UU Migas  yang lengkap dan komprehnsip menjadi kebutuhan yang sangat mendesak saat ini. UU Migas No 22 tahun 2001 tidak lagi mampu menjawab kebutuhan bangsa karena secara konseptual dianggap menyimpang dari konstitusi dan secara operasional tidak lagi mampu mengarahkan pemanfaatan migas bagi sebesar-besar kemakmuran rakyat sekaligus mampu melindungi  kepentingan investor.

Di tahun 2015 Rancangan perubahan UU Migas 2001 masuk dalam Program Legeslasi nasional (Prolegnas). Semangatnya adalah mengembalikan UU migas  yang sejalan dengan filosofi dan konstitusi bangsa Indonesia.
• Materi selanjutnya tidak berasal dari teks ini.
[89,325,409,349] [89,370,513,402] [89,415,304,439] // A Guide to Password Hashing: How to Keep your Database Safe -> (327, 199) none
Presiden RI ke 5 Megawati Soekarno Putri pada acara seminar nasional "Migas untuk Kemandirian Energi" di Gedung Kompleks Parlemen (27/2/2013), mengusulkan UU migas khas Indonesia sebagai UU Migas Merah Putih. 
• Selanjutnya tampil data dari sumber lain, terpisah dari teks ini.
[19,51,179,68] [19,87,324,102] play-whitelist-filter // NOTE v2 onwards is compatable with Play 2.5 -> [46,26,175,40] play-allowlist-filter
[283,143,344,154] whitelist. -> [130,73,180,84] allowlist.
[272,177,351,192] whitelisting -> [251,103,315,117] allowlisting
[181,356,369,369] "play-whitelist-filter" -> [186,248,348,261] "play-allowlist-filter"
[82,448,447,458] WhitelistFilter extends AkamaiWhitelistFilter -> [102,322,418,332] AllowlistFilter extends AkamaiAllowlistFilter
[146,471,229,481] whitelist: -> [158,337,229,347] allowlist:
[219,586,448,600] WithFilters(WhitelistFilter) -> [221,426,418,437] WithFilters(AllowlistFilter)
Keingianan untuk melahirkan UU Merah Putih itu kemudian juga muncul  dalam Visi Misi dan Program Pemerintah Jokowi.  Yaitu pada point 7  “Sembilan Agenda Prioritas”, serta dalam rencana implementasai Tri Sakti,  di angka 3 (2) disebutkan bahwa  “dalam jangka menengah, Pemerintah Jokowi akan merevisi UU Migas Merah Putih yang berkarakter membangun kapasitas nasional yang akan mampu memberikan kepastian hukum secara permanen”. Secara tegas, rezim ini berkomitmen akan mendorong lahirnya UU Migas yang berbasis  pada pasal 33 UUD 1945 dengan ruh TRISAKTI.

 

Arti penting UU Migas

Mengingat migas adalah salah satu hajat hidup rakyat yang berjumlah terbatas dan tidak terbarukan dan pendapatan dari sektor migas penting untuk menopang pembangunan bangsa, maka UU migas harus mampu menjadi acuan dalam pemanfaatan migas nasional. Undang-undang ini harus bersumber kepada konstitusi yang merupakah arah dan tujuan didirikannya Negara. UU Migas yang tidak sejalan dengan konstitusi akan beresiko mudah berubah (labil), terombang-ombang mengikuti desakan zaman dan itulah yang terjadi pada UU Migas Tahun 2001 yang berlaku saat ini.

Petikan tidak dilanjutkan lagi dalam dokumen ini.